You mean like this ?
<?
$file string = file_get_contents(urlencode($file_path));
<http://us3.php.net/manual/en/function.file-get-contents.php>
$result = eval($file_string);
?>
Well I see a few problems with this. One is that scope is not lexical.
In other words if $foo exists somewhere in the script and $foo also
exists in $file_string then $foo will retain the value it was set to in
$file_string. That could lead to some debugging hell. Also, you would
have to collect the output and manually return it which means you would
have to keep an output cache which means you could only use scripts that
cached output and returned them explicitly. However, the flip side is
you could have a buffer declared in the local scope that collects the
output of $file_string and then put that in the message, but that is not
the same as:
$foo = include $bar; # this is, of course, impossible
Geert Tapperwijn wrote:
Can't you just use the eval <http://nl2.php.net/eval> function, and
parse the code from the include file in it?
.. or is there something I'm missing here?
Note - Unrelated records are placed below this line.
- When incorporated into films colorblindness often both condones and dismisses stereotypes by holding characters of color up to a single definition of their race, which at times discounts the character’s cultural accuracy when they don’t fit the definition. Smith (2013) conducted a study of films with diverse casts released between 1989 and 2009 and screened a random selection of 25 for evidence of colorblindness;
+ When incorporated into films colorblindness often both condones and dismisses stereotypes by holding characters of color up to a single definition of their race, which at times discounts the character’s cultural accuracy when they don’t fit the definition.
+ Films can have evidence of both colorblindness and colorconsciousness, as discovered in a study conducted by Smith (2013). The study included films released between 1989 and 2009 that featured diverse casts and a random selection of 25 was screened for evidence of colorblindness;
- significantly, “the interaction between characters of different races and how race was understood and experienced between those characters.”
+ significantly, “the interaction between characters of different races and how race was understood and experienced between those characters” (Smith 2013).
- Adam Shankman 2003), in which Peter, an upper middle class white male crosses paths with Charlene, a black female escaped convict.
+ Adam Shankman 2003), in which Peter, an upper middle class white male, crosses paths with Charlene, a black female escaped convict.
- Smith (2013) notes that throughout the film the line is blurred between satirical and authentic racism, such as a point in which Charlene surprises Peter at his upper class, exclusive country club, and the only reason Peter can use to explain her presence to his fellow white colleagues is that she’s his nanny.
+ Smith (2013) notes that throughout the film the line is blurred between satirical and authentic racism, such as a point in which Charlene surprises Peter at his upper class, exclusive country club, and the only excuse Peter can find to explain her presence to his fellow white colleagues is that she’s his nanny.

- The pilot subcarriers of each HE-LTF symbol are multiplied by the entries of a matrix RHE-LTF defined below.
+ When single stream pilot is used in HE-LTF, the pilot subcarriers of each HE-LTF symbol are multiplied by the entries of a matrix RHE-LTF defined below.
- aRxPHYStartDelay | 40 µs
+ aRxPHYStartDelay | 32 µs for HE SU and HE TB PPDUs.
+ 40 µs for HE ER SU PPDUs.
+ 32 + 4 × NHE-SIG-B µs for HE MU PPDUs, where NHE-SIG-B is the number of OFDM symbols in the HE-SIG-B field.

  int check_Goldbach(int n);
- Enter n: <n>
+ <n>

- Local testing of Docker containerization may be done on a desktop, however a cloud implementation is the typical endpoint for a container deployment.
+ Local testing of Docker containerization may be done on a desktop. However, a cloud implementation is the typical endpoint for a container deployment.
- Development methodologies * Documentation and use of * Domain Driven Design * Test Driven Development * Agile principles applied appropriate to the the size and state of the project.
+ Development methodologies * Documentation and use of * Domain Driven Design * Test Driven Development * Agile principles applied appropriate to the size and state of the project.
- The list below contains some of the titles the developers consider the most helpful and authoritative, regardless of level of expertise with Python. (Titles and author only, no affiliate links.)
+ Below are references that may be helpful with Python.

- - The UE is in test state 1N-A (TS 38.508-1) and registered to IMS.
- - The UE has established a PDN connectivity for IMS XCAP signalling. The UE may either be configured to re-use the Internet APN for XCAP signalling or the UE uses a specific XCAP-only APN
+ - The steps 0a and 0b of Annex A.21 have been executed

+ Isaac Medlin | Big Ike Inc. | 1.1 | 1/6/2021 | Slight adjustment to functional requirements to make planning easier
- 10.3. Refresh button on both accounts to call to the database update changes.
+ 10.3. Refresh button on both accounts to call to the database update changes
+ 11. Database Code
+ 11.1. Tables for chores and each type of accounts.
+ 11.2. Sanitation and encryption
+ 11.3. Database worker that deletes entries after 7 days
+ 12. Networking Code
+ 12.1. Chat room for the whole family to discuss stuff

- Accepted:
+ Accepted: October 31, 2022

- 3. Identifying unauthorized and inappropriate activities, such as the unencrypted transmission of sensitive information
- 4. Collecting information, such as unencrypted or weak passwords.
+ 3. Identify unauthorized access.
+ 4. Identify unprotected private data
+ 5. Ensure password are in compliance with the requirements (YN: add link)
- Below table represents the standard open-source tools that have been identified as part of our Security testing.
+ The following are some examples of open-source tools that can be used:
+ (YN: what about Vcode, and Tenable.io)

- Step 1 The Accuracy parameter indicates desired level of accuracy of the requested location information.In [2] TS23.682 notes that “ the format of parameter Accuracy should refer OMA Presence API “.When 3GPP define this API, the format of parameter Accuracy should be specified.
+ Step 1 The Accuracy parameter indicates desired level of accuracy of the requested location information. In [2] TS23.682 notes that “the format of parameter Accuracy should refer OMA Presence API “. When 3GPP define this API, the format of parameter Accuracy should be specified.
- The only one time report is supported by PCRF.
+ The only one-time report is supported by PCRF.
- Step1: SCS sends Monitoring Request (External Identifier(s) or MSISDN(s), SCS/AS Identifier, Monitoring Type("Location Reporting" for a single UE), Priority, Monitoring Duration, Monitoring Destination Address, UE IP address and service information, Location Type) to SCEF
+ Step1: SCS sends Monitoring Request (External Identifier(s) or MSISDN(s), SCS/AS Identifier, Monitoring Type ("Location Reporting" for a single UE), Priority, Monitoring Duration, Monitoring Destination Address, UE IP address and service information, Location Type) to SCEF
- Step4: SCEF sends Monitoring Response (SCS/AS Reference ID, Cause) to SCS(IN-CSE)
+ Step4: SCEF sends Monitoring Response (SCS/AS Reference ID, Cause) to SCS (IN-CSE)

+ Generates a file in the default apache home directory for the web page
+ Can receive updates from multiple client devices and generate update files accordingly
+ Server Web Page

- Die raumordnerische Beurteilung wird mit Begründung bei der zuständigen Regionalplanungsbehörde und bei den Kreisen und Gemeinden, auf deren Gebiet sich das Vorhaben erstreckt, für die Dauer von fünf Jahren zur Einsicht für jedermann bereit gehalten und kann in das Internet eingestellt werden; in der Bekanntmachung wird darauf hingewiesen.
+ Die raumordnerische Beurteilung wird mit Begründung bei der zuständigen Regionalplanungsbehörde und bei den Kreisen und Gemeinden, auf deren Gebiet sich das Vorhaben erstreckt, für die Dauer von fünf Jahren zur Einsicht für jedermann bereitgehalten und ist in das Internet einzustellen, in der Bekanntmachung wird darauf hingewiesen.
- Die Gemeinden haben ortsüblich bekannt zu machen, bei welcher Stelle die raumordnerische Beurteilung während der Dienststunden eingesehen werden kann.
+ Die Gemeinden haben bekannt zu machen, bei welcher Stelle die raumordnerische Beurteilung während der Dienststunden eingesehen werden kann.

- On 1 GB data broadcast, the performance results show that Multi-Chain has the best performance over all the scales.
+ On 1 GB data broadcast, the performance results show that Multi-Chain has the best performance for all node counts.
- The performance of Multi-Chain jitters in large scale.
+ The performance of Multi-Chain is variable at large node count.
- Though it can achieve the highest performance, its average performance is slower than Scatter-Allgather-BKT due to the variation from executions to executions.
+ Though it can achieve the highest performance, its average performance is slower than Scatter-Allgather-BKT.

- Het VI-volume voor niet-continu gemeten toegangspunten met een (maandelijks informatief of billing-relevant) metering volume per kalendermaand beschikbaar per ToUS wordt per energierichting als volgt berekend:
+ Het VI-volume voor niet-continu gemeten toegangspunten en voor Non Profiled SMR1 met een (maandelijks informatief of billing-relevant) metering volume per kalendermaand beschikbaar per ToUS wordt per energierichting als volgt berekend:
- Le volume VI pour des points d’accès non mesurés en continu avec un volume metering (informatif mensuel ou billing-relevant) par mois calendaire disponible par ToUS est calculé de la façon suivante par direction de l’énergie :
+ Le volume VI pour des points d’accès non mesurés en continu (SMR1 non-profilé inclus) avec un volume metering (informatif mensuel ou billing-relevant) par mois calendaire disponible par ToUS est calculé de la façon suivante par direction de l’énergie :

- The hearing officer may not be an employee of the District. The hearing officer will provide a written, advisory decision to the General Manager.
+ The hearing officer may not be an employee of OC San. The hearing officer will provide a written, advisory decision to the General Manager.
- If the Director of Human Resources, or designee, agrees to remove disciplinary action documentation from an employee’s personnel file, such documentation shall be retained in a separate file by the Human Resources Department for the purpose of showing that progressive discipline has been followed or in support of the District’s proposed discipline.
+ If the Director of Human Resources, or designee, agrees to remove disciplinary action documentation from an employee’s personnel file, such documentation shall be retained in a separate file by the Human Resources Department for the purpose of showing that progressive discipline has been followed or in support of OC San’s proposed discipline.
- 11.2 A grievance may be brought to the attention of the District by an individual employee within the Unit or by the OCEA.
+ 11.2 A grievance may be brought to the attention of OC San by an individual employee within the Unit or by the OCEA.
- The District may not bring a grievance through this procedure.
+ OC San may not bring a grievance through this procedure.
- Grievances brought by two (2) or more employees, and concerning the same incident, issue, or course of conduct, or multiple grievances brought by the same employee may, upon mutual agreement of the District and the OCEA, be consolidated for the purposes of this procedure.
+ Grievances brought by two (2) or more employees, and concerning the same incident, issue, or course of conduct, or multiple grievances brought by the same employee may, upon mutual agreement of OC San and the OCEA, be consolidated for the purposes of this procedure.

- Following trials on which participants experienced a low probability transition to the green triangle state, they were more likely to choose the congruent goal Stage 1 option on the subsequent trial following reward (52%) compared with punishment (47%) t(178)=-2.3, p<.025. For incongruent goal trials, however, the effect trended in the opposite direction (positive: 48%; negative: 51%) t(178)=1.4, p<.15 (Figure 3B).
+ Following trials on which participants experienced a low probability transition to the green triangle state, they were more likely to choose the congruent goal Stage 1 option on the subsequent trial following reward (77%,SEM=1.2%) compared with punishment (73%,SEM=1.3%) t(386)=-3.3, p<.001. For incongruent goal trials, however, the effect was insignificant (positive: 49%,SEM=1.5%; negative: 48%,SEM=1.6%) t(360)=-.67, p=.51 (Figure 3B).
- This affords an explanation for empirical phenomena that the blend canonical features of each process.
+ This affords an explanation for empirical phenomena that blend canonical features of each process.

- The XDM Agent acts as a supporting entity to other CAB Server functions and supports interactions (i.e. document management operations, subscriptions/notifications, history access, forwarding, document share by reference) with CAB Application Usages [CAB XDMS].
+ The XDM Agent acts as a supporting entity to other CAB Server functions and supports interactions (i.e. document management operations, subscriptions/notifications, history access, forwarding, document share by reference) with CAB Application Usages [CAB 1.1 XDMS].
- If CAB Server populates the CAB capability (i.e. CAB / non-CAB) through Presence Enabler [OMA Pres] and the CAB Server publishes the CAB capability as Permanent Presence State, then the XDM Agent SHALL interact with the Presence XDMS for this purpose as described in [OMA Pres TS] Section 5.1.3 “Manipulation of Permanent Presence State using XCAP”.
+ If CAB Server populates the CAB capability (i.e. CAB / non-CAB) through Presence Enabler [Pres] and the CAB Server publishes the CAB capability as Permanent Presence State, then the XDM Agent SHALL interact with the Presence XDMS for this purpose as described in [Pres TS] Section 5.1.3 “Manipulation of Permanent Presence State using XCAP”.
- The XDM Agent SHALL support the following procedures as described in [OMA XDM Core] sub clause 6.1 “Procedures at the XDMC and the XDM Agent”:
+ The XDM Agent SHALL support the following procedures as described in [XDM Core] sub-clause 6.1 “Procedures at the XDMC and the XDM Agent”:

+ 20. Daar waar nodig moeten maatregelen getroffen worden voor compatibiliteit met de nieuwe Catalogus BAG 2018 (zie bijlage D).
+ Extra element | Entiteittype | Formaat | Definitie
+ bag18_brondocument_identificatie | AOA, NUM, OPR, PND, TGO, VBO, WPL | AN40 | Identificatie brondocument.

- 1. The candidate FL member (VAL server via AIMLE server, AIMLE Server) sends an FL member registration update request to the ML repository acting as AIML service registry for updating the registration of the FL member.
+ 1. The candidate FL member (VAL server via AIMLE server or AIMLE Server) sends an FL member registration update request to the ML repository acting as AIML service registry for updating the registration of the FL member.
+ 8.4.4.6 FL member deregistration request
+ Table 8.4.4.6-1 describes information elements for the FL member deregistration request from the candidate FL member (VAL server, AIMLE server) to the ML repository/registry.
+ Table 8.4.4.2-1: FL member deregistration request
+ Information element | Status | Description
2009/9/25 Carl Furst <cfurst@xxxxxxxxxxxxxxxxxxxx
<mailto:cfurst@xxxxxxxxxxxxxxxxxxxx>>
Jim Lucas wrote:
Ashley Sheridan wrote:
On Wed, 2009-09-23 at 07:36 -0700, Jim Lucas wrote:
Mert Oztekin wrote:
Output buffering will do it.
Also I am not sure but did you try retrieving
content with fopen() ?
Something like
$file = 'invoicetable_bottom.php';
fopen("http://yoursite.com/folder/$file","r");
http://tr.php.net/function.fopen
worth trying. Easier than output buffering
This would not work. fopen would open the file for
read. What you would be
reading is the actual source of the document. Not the
data the script would
output when ran.
The ob_* functions are the only way that I know of to
do what you are asking
-----Original Message-----
From: Puiu Hrenciuc [mailto:hpuiu@xxxxxxxxx
<mailto:hpuiu@xxxxxxxxx>]
Sent: Wednesday, September 23, 2009 1:36 PM
To: php-general@xxxxxxxxxxxxx
<mailto:php-general@xxxxxxxxxxxxx>
Subject: Re: How to take output from an
include, and embed it into a variable?
Hi,
The simplest way (actually the single way I know
:) ) would be to
capture the output using output buffering
functions, something like this:
// start output buffering
ob_start();
// include the file that generates the HTML (or
whatever content)
include "....";
// get output buffer content
$output=ob_get_contents();
// clean output buffer and stop buffering
ob_end_clean();
// the content generated in the included file is
now in $output variable
// use it as you consider fit
.........
Regards,
Puiu
Rob Gould wrote:
I have an invoice table that is drawn on a
number of pages, so I have
all the logic in an include-file like this:
include "invoicetable_bottom.php";
However, now I'm needing to take the output
from that include file and
pass it as an email. To do that, I need to
somehow take the output from
this include file and get it into a variable
somehow. Is there a simple
way to do this?
Something like: $emailtcontent = include
"invoicetable_bottom.php"?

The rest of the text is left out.